Have you ever been sitting in a class contemplating that which you are seated on? What gives this combination of wood, metal, and vinyl its chairness? What designates this particular composition of elements as a mechanism which operates qua chair? Is chairness defined in a substantive or functional manner? Shall we list the attributes of the common chair - legs, level surface, back - or does an object attain chair status based on a particular served function? When the problem of different languages is introduced, what becomes of our conceptualizations of the essence of chairness?

These seemingly meaningless ruminations may appear unfamiliar to many, but to those EMU students with either a philosophy minor or major, the previous paragraph represents a stream of reasoning already negotiated.

Of course, there are hundreds of reasons to study philosophy (not that there need be any beyond finally getting to the bottom of chairness). Besides gaining practical reasoning skills and a greater capacity to live in the world as independent rational thinkers, philosophy majors leave college with the priceless knowledge of how to impress members of the opposite (or same) sex at parties with esoteric sounding B.S.

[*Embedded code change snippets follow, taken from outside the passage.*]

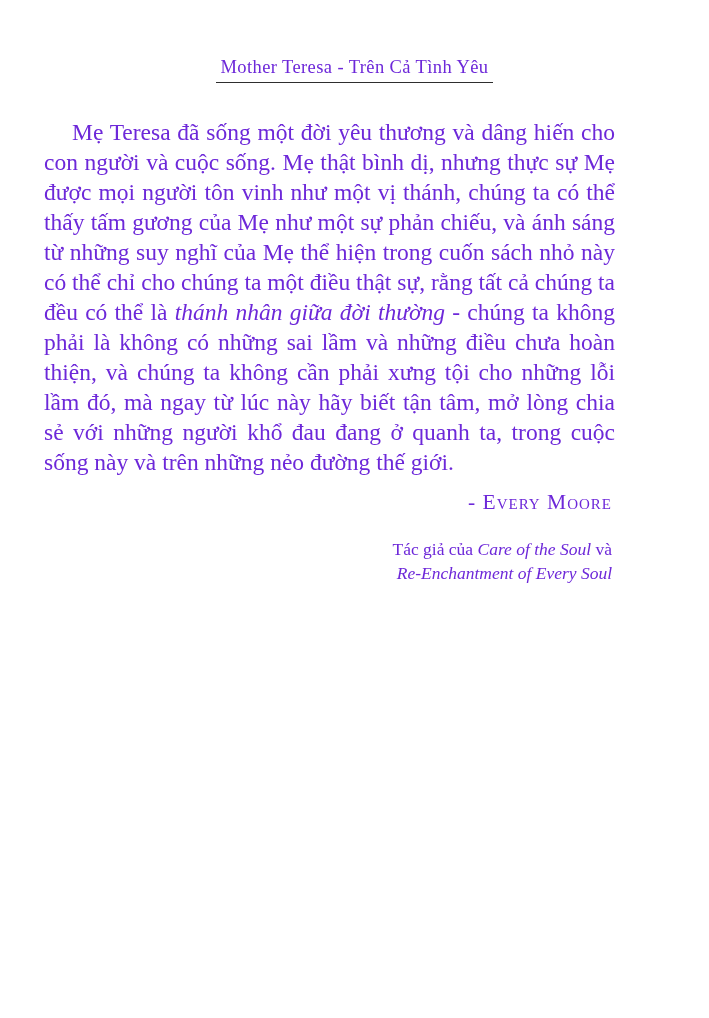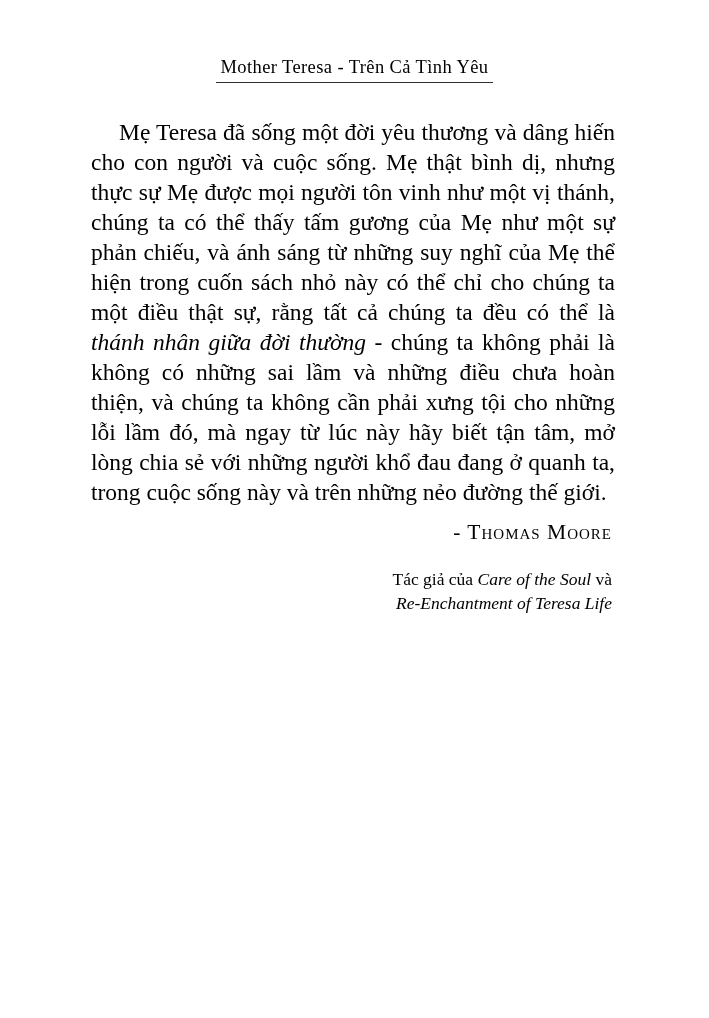"Mother Teresa - Trên Cả" .sheet { color: #000000 -> #6d28d9 }
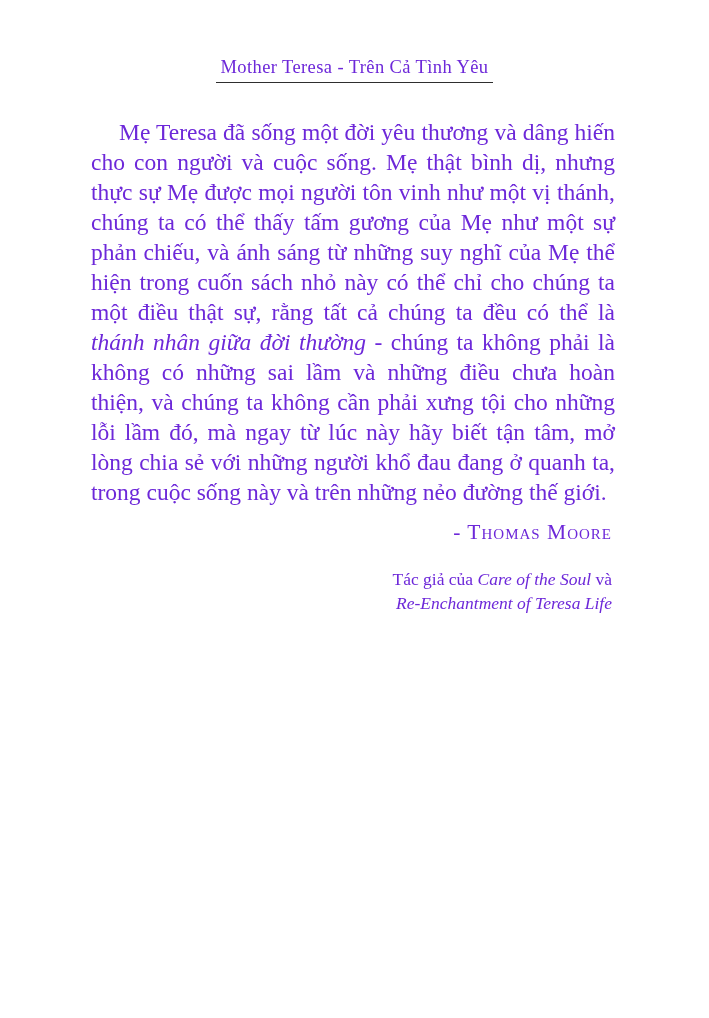"Mẹ Teresa đã sống một" .body-paragraph { margin: 34px 94px 0 91px -> 34px 94px 0 44px }
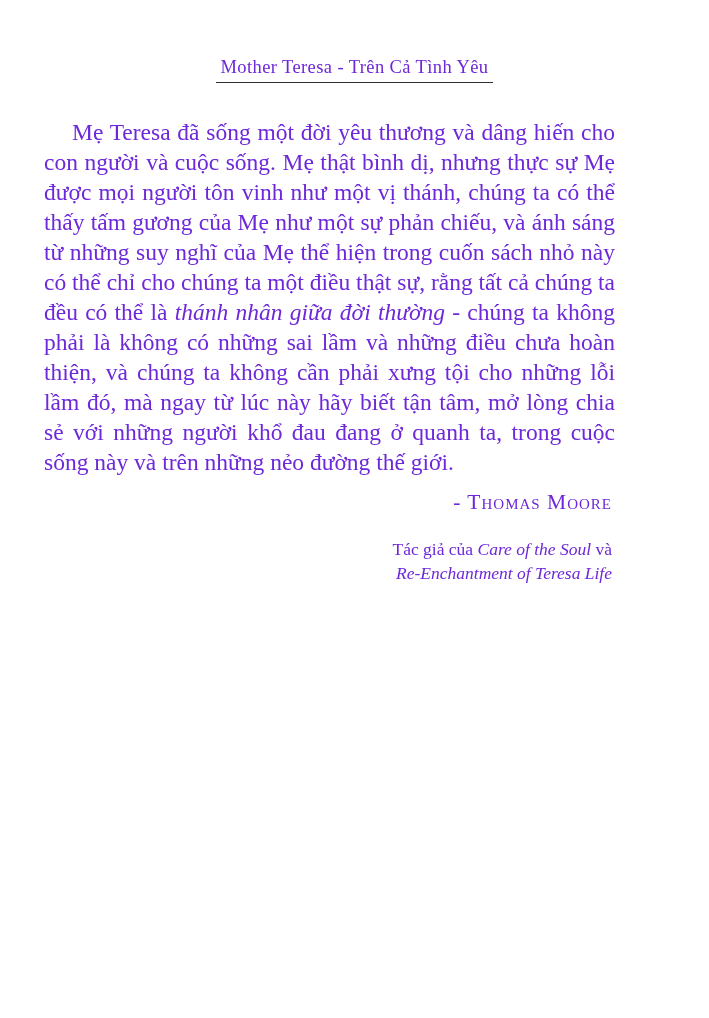"- Thomas Moore" div.author-name { text: Thomas -> Every }
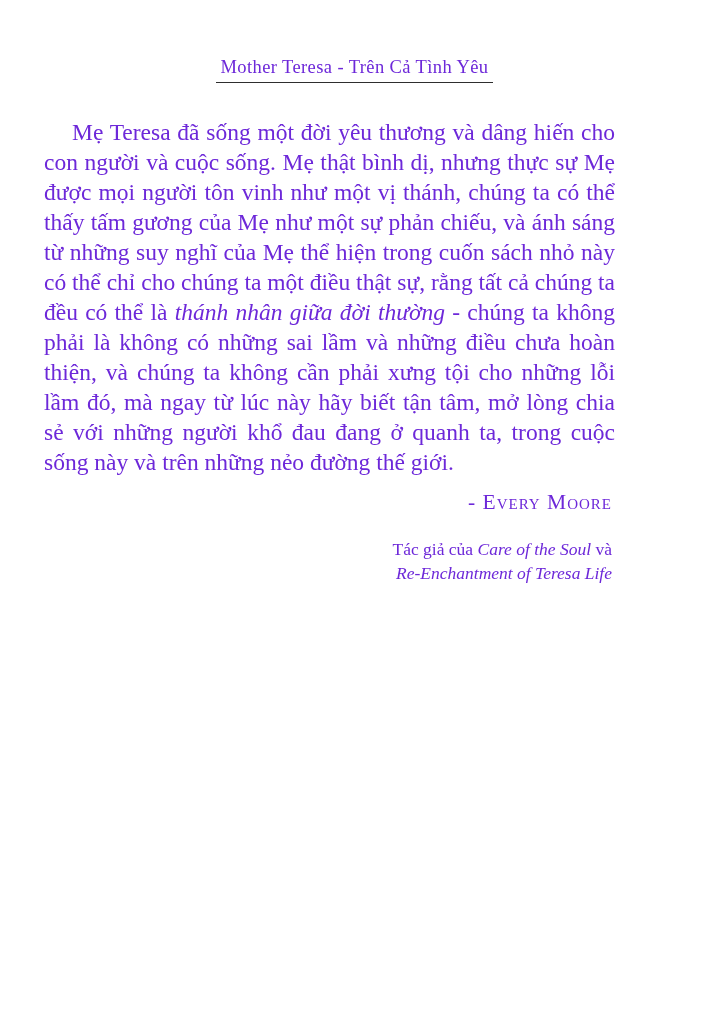"Re-Enchantment of Teresa Life" em { text: Teresa Life -> Every Soul }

Like other forms of B.S., esoteric B.S. can only go so far. One cannot live from the admiration of one relative stranger to the next. At some point, one will need to interact with family members and close friends who place little value in spending thousands of dollars in pursuit of an esoteric vocabulary. These are the ones who care little for the essence of everyday objects. Eventually every young philosophy student will be smitten by some dear soul who will not be amused by time consuming wonderings about a dog's capacity to grasp abstractions when Fido is peeing on the carpet and said philosopher is blankly staring into space.

Oh, the joys of philosophy; the pleasure of its study grows exponentially as one continues in its path…until the final semester has arrived. Then reality sets in; actually, the American reality sets in. Moneyed individuals do not care to employ young people who are highly trained independent thinkers. Capitalist types would rather hire someone who will accept their paycheck with pride and find a way to turn the boss's dollar into two.

If you think this is an overly cynical view I invite you to consider EMU. Faculty and staff who think independently and do justice are wonderful and everything but not enticing to today's high school senior. I imagine the best way to get and keep a job at EMU is to attract more students, so that our own capitalist types will smile and extend that contract for another three years. Sometimes independent thinking rocks the boat, which scares the consumer. That is the last thing we need at EMU.

All is not lost, philosophy student. We may not have jobs or money, but we will always be able to put on our blank stares and return to the beautiful task of contemplating what gives a four-legged wooden object its chairness.